Dataset
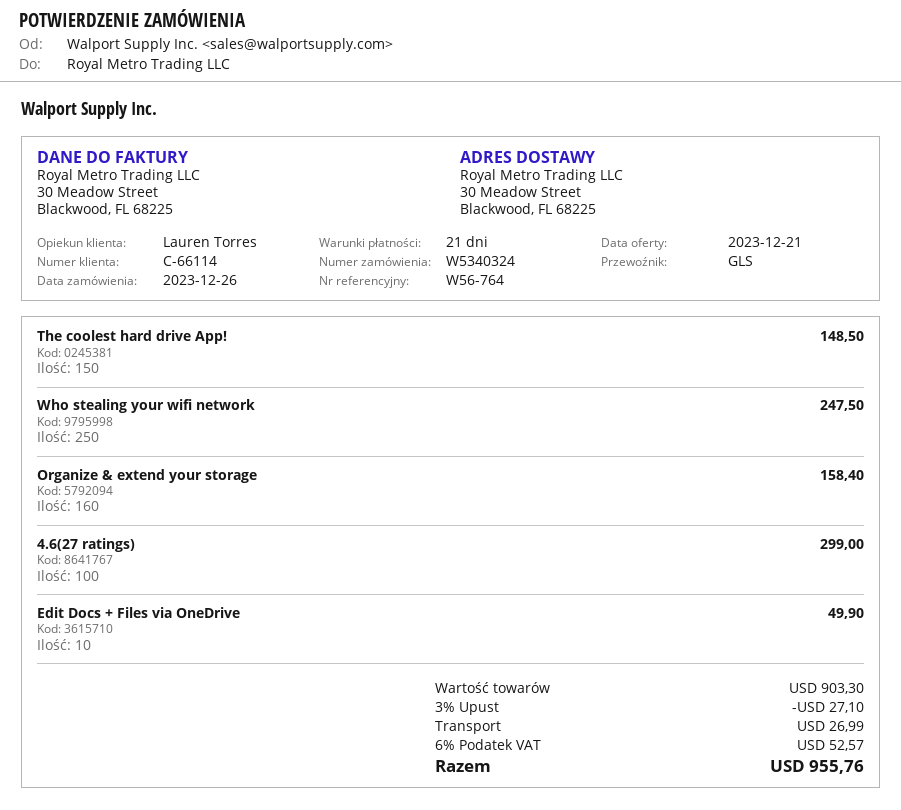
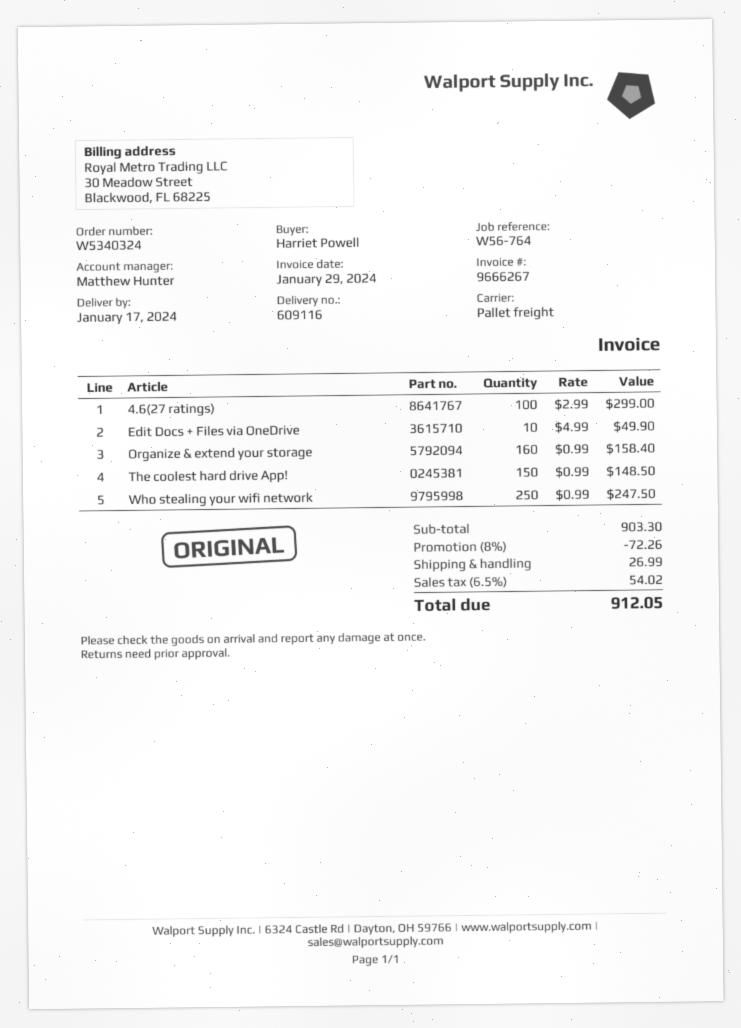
sales rep: Lauren Torres -> Matthew Hunter
shipping method: GLS -> pallet freight
discount: 3% = 27.10 -> 8% = 72.26
tax: 6% = 52.57 -> 6.5% = 54.02
total: 955.76 -> 912.05

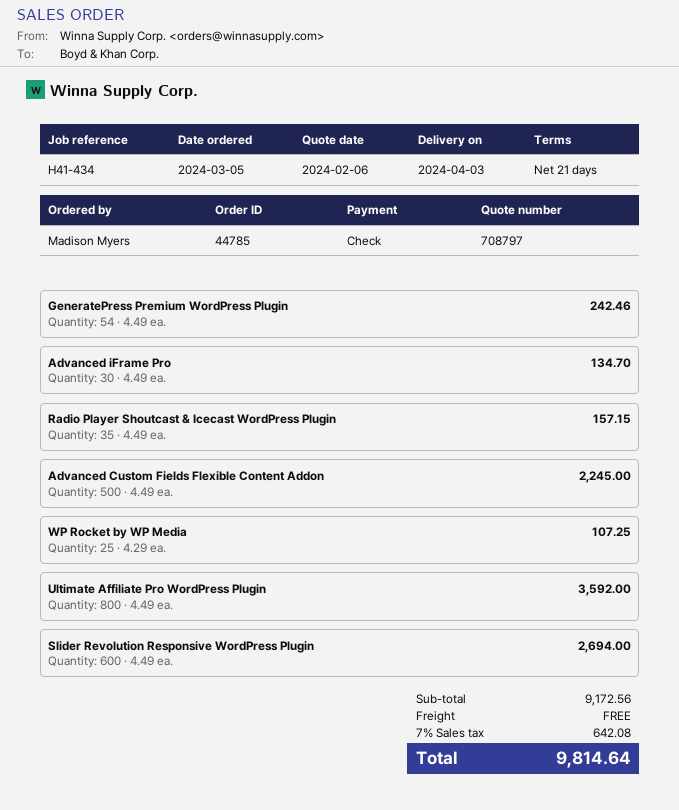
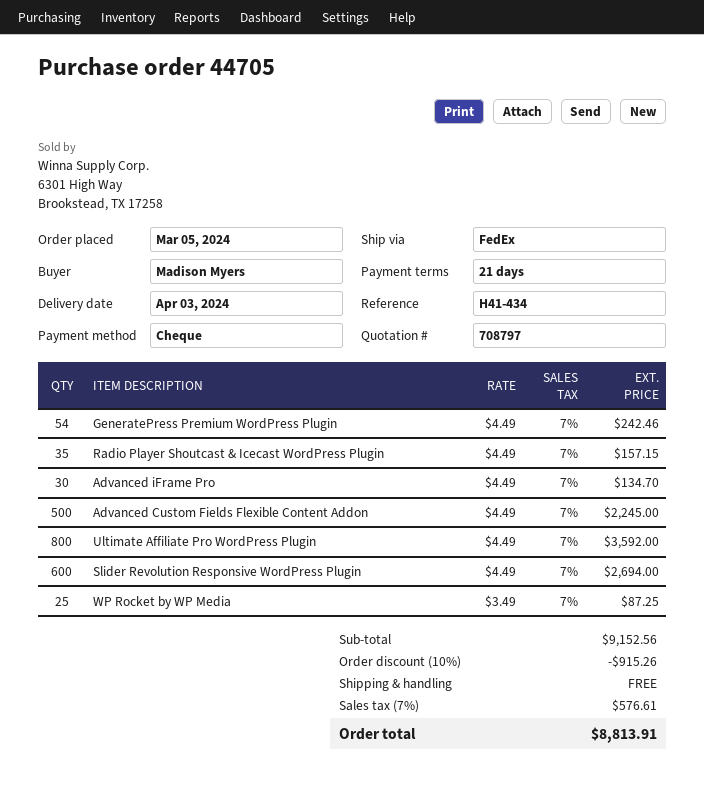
order number: 44785 -> 44705
WP Rocket by WP Media: 25 x 4.29 = 107.25 -> 25 x 3.49 = 87.25
subtotal: 9172.56 -> 9152.56
discount: none -> 10% = 915.26
tax: 7% = 642.08 -> 7% = 576.61
total: 9814.64 -> 8813.91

Problem description
For every entry above, write it out exactly and remove any image.

Reply to the exercise
sales rep: Lauren Torres -> Matthew Hunter
shipping method: GLS -> pallet freight
discount: 3% = 27.10 -> 8% = 72.26
tax: 6% = 52.57 -> 6.5% = 54.02
total: 955.76 -> 912.05

order number: 44785 -> 44705
WP Rocket by WP Media: 25 x 4.29 = 107.25 -> 25 x 3.49 = 87.25
subtotal: 9172.56 -> 9152.56
discount: none -> 10% = 915.26
tax: 7% = 642.08 -> 7% = 576.61
total: 9814.64 -> 8813.91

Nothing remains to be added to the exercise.